GPU-accelerated ML Inference at Pinterest
Unlocking 16% Homefeed Engagement by Serving 100x Bigger Recommender Models
Pong Eksombatchai | Software Engineer, Advanced Technology Group; Zhiyuan Zhang | Engineering Manager, ML Serving Platforms
We enabled serving 100x larger recommender models at Pinterest by transitioning our machine learning serving from CPU to GPU — increasing Homefeed Pinner engagement by 16% through a step function improvement in model quality. In this blog post, we’ll share our optimizations to achieve this at neutral cost and latency, including optimizing individual ops, consolidating memory transfers, executing static graphs on-device through CUDA Graphs, and rethinking our distributed system setup.
Pinterest’s mission is to bring everyone the inspiration to create a life they love. To make our mission a reality, one of the key components in all of our product surfaces are various recommender models whose jobs are to predict the right content to show to the right person at the right time. Our recommender models are machine learning models that we trained using advanced algorithms to understand Pinners’ behavior as they spend time on our app. We serve our recommender models using our in-house machine learning model server (Scorpion Model Server, or SMS).
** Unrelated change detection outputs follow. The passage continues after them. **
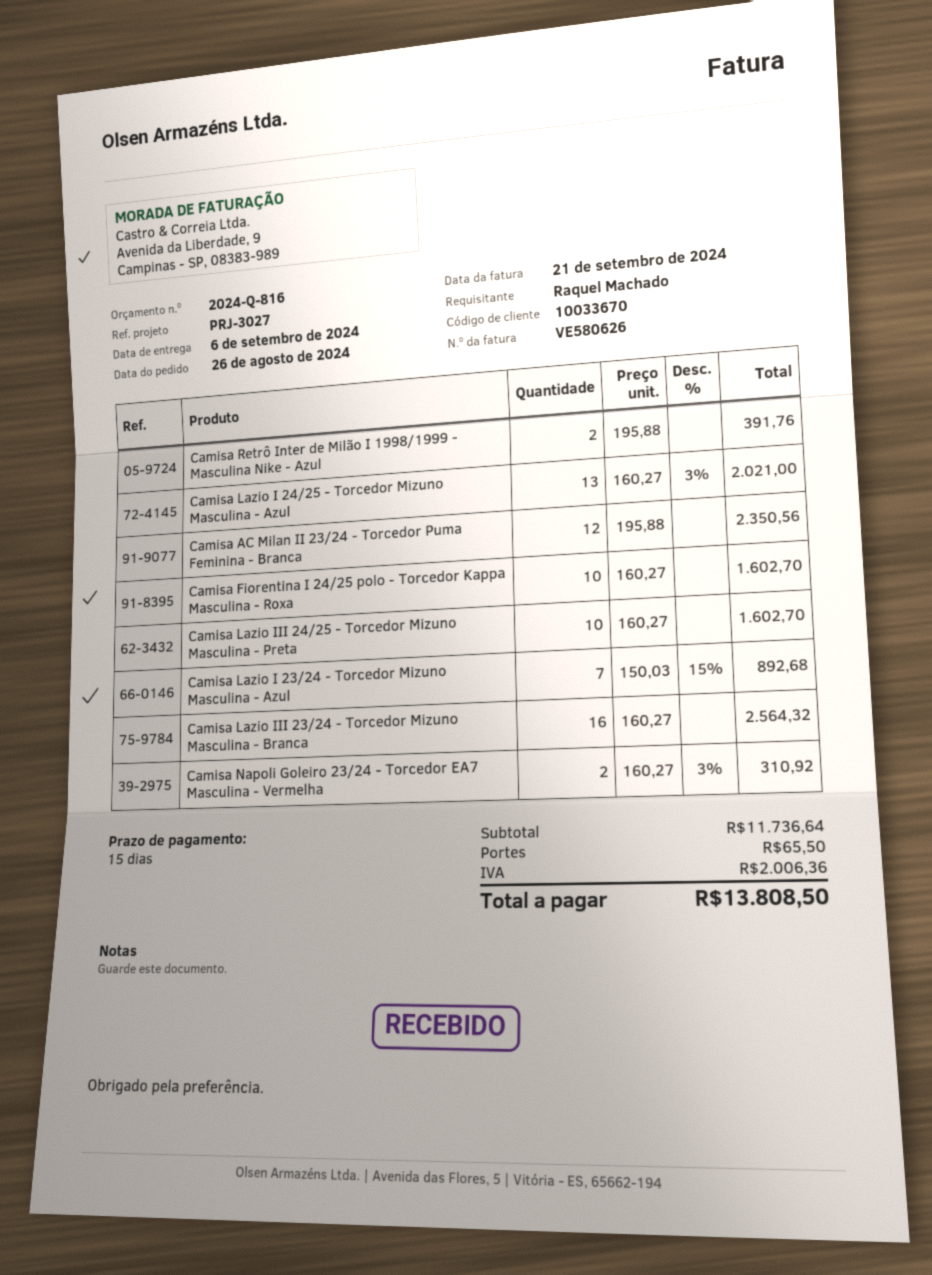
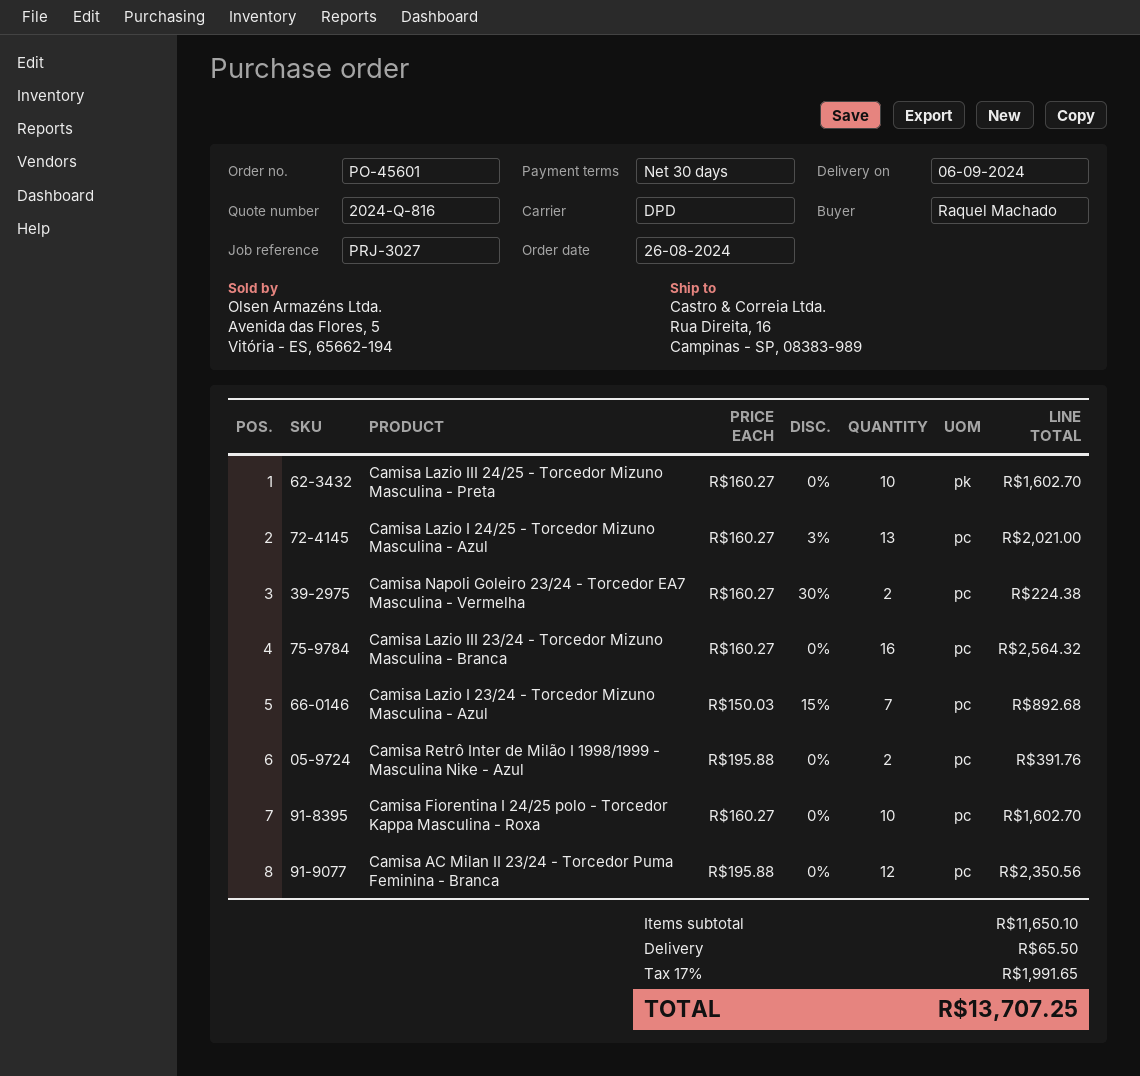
payment terms: 15 days -> 30 days
Camisa Napoli Goleiro 23/24 - Torcedor EA7 Masculina - Vermelha: 2 x 160.27 - 3% = 310.92 -> 2 x 160.27 - 30% = 224.38
subtotal: 11736.64 -> 11650.10
tax: 2006.36 -> 1991.65
total: 13808.50 -> 13707.25

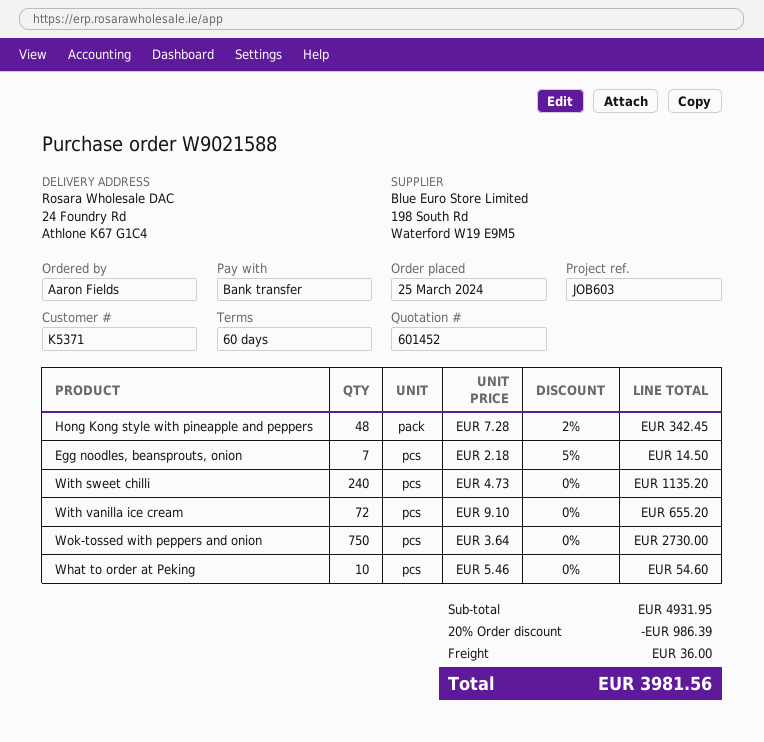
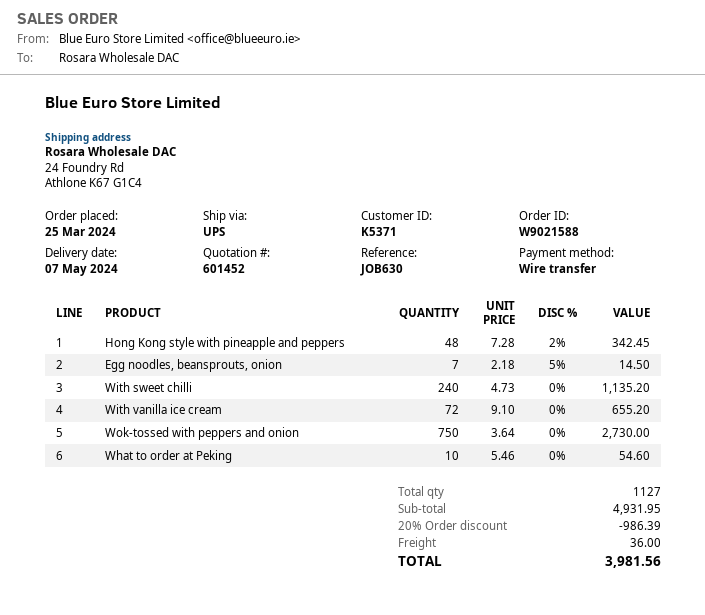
reference: JOB603 -> JOB630

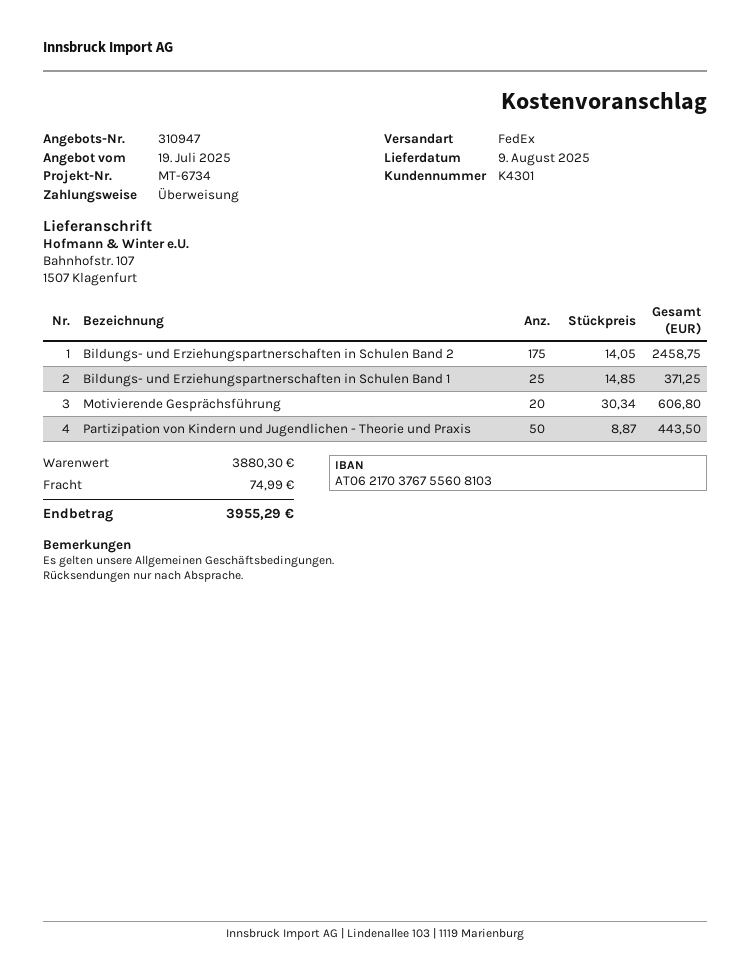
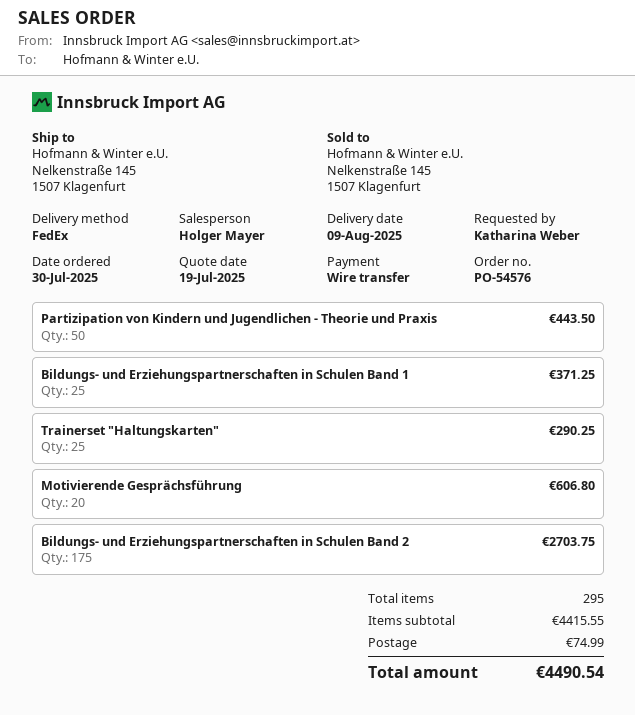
ship to: Bahnhofstr. 107, 1507 Klagenfurt -> Nelkenstraße 145, 1507 Klagenfurt
Bildungs- und Erziehungspartnerschaften in Schulen Band 2: 175 for 2458.75 -> 175 for 2703.75
Trainerset "Haltungskarten": none -> 25 for 290.25
subtotal: 3880.30 -> 4415.55
total: 3955.29 -> 4490.54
The technical challenges that we deal with for SMS are very difficult as it has to provide 400+ million Pinners relevant recommendations from a corpus of 300+ billion Pins in milliseconds. SMS performs machine learning inference on CPU and is heavily optimized over the years to fit our stringent latency and infrastructure cost requirements. We were pretty much at the limit of what SMS could do even with the latest generation of CPUs and had to be mindful that our modeling changes justify every latency and infrastructure cost increase.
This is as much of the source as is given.